Start of PROVIDED DATA

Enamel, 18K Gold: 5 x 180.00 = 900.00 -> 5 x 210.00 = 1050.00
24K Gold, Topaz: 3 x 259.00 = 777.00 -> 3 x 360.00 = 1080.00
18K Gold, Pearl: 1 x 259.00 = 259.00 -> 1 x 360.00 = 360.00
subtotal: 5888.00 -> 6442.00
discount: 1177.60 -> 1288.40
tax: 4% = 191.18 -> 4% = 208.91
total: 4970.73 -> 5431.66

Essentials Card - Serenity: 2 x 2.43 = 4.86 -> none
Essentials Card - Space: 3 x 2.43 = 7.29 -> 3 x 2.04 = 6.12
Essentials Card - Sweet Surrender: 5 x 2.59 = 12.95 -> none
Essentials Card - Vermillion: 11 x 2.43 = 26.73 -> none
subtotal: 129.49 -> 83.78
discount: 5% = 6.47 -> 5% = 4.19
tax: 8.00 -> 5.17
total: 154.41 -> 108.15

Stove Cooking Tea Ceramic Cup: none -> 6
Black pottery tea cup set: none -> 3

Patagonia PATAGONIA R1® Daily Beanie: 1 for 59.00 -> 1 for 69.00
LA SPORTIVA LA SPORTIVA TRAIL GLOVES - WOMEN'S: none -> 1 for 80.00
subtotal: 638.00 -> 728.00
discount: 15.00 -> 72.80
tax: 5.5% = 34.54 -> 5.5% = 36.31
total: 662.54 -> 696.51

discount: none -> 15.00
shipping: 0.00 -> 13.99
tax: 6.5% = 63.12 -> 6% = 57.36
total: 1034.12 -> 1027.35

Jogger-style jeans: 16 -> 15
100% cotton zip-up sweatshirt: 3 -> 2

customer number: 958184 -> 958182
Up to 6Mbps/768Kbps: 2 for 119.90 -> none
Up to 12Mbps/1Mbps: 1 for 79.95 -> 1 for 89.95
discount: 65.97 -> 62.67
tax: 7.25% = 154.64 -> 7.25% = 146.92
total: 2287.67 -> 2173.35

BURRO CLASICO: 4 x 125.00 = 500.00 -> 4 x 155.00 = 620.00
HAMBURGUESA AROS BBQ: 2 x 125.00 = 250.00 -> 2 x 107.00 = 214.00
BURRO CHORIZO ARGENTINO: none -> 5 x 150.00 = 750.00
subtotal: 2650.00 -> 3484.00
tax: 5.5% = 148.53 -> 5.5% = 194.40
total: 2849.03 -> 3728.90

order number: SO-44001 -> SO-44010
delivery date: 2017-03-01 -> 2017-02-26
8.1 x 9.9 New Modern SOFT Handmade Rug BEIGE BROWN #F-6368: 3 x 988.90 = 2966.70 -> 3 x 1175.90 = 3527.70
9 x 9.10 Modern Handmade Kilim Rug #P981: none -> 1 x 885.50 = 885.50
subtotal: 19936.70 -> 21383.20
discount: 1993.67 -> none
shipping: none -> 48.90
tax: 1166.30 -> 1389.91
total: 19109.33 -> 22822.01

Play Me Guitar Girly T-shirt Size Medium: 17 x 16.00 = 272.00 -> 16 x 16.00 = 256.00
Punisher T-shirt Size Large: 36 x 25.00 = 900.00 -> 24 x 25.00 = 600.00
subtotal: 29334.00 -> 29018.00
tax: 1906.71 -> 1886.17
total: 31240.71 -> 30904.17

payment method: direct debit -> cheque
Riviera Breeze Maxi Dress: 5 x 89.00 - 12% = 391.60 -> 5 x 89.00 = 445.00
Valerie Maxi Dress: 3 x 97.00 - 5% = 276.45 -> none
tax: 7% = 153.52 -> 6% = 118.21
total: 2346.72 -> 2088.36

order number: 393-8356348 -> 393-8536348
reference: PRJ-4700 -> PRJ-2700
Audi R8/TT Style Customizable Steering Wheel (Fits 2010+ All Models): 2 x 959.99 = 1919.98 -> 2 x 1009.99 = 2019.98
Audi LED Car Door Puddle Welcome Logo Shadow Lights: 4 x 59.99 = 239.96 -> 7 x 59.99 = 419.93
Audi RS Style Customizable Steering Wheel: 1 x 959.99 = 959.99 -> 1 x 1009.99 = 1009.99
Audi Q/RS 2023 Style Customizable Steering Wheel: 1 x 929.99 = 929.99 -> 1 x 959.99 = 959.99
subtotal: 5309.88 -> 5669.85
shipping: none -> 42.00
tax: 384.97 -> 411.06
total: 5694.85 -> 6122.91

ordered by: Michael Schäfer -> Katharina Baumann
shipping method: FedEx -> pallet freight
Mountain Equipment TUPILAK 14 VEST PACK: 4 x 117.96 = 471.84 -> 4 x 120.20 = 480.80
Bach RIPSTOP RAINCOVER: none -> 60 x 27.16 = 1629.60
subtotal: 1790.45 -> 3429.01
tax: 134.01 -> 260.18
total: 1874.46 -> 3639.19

End of PROVIDED DATA

WORK ITEM:
Reproduce exactly the first line of the listing and every line after it, through the one containing "tax: 4% = 191.18 -> 4% = 208.91". Nothing else belongs in the output.

EXPECTED ANSWER:
Enamel, 18K Gold: 5 x 180.00 = 900.00 -> 5 x 210.00 = 1050.00
24K Gold, Topaz: 3 x 259.00 = 777.00 -> 3 x 360.00 = 1080.00
18K Gold, Pearl: 1 x 259.00 = 259.00 -> 1 x 360.00 = 360.00
subtotal: 5888.00 -> 6442.00
discount: 1177.60 -> 1288.40
tax: 4% = 191.18 -> 4% = 208.91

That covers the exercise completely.